══ RECORDS TO PROCESS ══

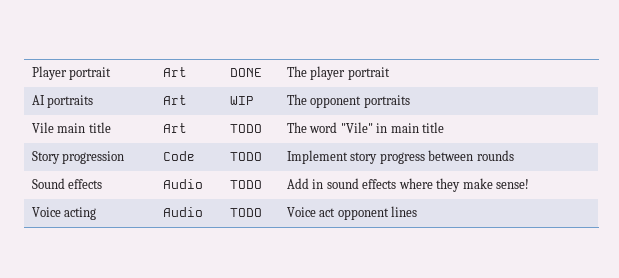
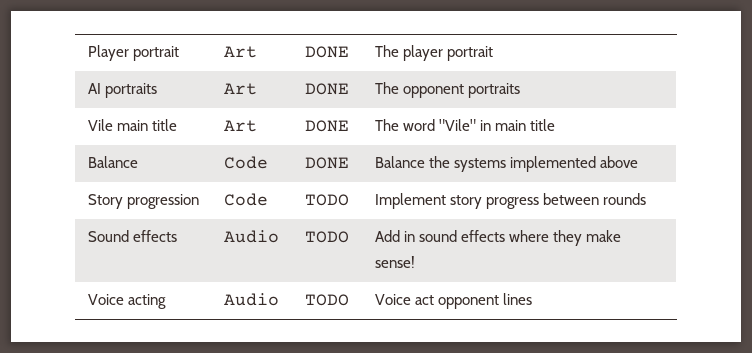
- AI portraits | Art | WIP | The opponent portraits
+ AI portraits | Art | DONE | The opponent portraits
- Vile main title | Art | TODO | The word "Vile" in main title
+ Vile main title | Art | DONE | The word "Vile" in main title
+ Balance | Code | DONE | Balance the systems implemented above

═══
══ RECORDS TO PROCESS ══

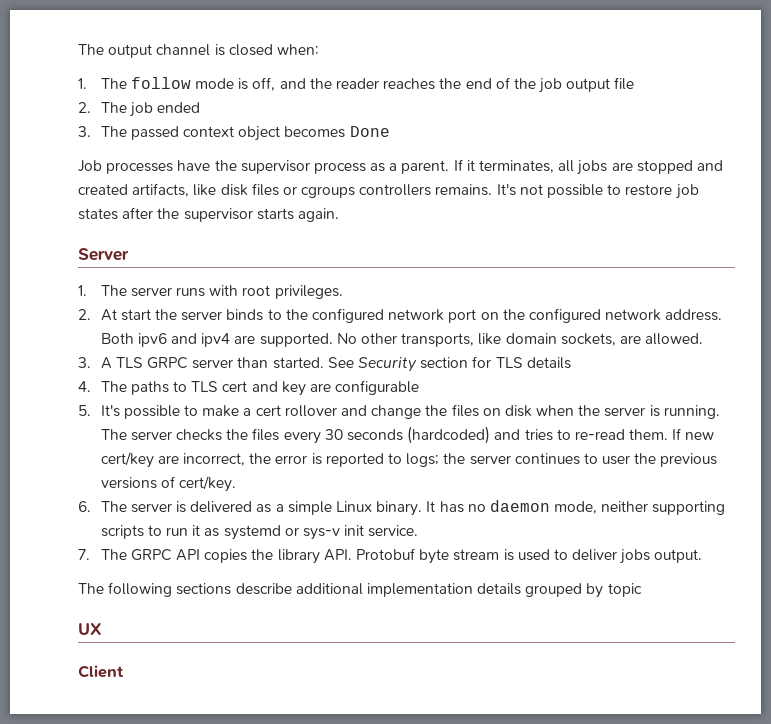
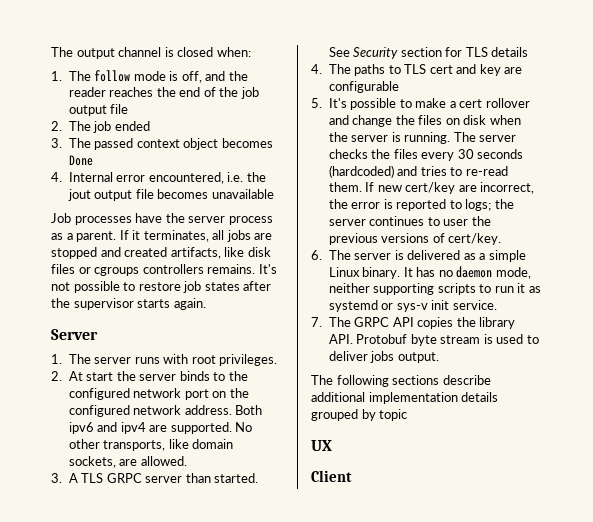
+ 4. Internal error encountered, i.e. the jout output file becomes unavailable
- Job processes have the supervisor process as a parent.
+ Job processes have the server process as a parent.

═══
══ RECORDS TO PROCESS ══

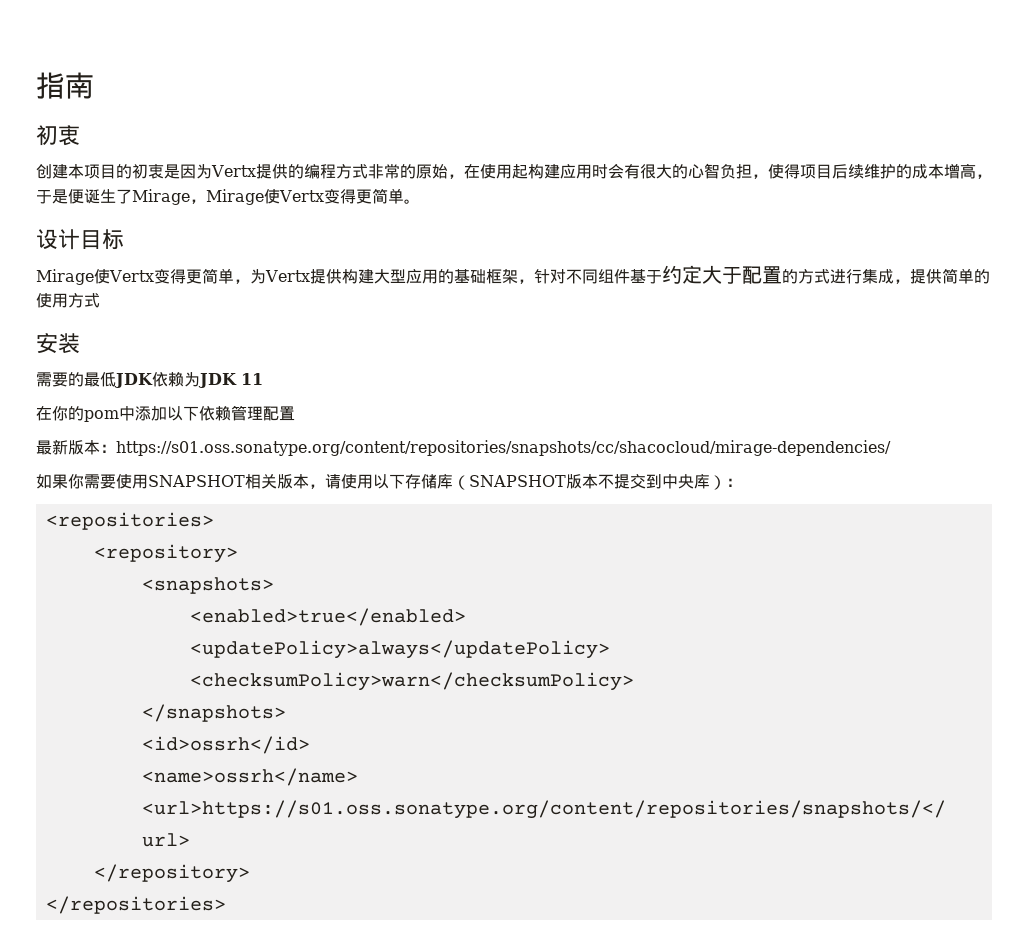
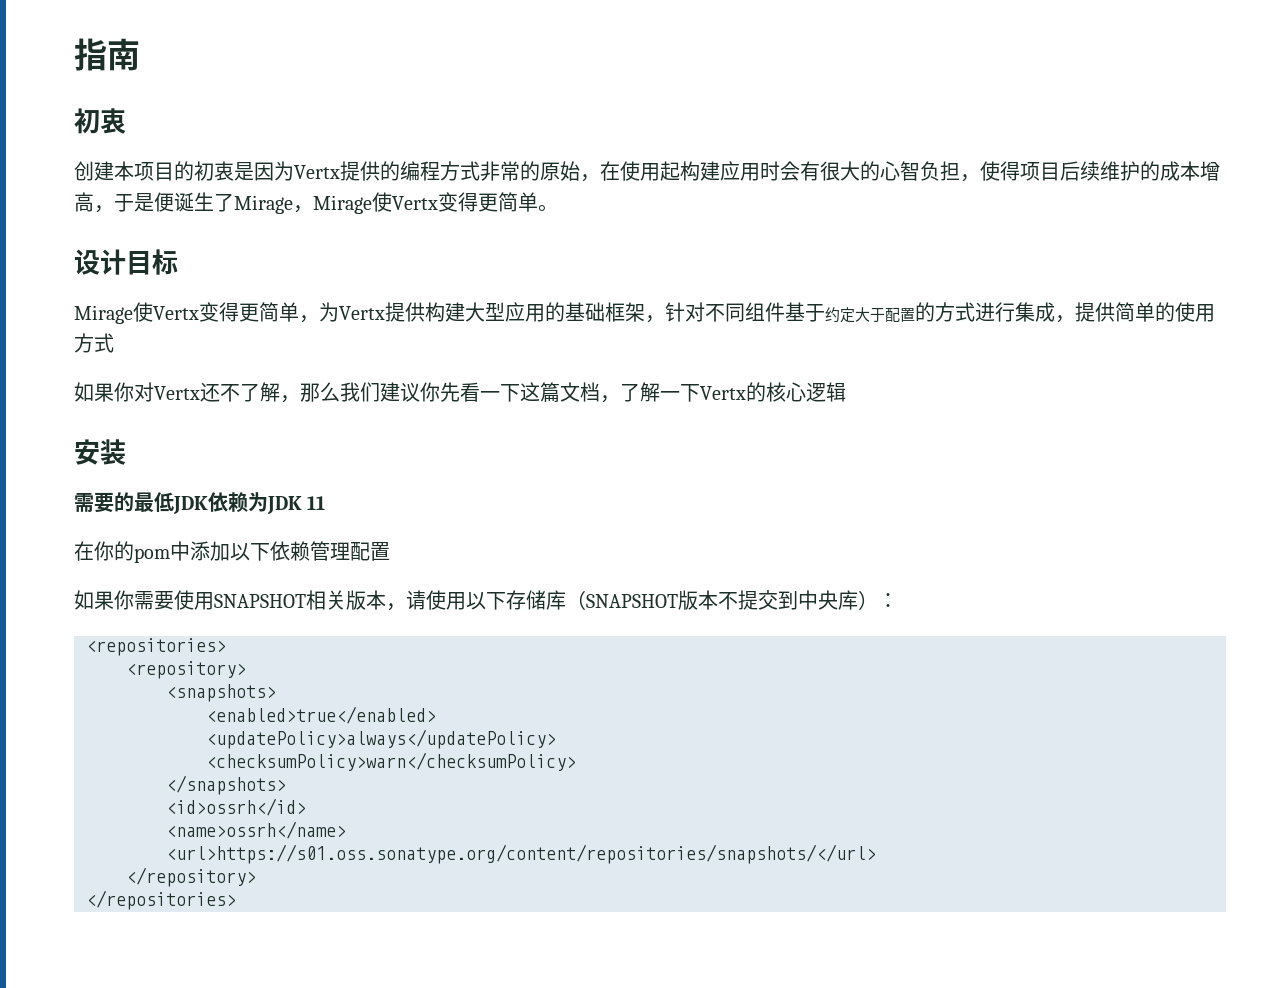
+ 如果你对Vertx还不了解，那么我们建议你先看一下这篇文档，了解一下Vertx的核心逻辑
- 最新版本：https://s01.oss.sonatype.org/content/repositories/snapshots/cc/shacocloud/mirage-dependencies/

═══

_WORK TO BE COMPLETED:_ Could you restate word for word the lines above from the one containing "DONE | The word" through the one containing "systems implemented above", both included, and nothing else?

_EXERCISE SOLUTION:_
+ Vile main title | Art | DONE | The word "Vile" in main title
+ Balance | Code | DONE | Balance the systems implemented above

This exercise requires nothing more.